As part of the proposal to define an OEI departure area, the FAA would determine possible safety risks, which could include newer, taller buildings. If the FAA determined the building height exceeded its safety standards, the FAA would issue a determination of hazard.

How Might the OEI Policy Affect Local Development?

As the FAA noted, though, a determination of hazard does not prevent the developer from constructing its project, as the FAA does not have authority to determine building heights or prevent construction of entitled buildings. However, the FAA’s determination could impact a local government’s decision on the appropriate height of buildings proposed within the flight paths. Moreover, it could also influence whether and to what extent insurance companies will cover the risk of a plane engine failure in insurance policies for new buildings.

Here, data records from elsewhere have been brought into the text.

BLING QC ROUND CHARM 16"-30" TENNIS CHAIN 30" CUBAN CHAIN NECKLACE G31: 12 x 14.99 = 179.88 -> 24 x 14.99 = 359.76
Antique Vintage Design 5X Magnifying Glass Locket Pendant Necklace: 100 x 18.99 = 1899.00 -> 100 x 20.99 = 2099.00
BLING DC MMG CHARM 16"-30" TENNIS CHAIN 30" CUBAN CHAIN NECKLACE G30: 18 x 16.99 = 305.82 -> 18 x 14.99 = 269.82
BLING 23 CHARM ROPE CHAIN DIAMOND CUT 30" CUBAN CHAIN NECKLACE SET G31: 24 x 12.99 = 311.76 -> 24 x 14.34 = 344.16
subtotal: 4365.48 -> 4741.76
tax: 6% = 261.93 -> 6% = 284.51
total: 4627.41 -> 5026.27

The most immediate impacts could be felt in Arlington County’s Rosslyn and Crystal City neighborhoods. Arlington County’s planning documents and zoning ordinance allow for significant heights and densities in these areas in an attempt to create Arlington’s downtown business districts. However, effects could also be felt in Loudoun County near the Dulles Airport. While Loudoun County has planned the densities near Dulles Airport to account for current FAA policies, the Silver Line project will encourage additional density and possibly additional heights concentrated near Metro stops. The development of the Silver Line could reopen this debate, if the revised OEI policy moves forward.

The FAA is seeking comments on the proposed policy change through June 27th.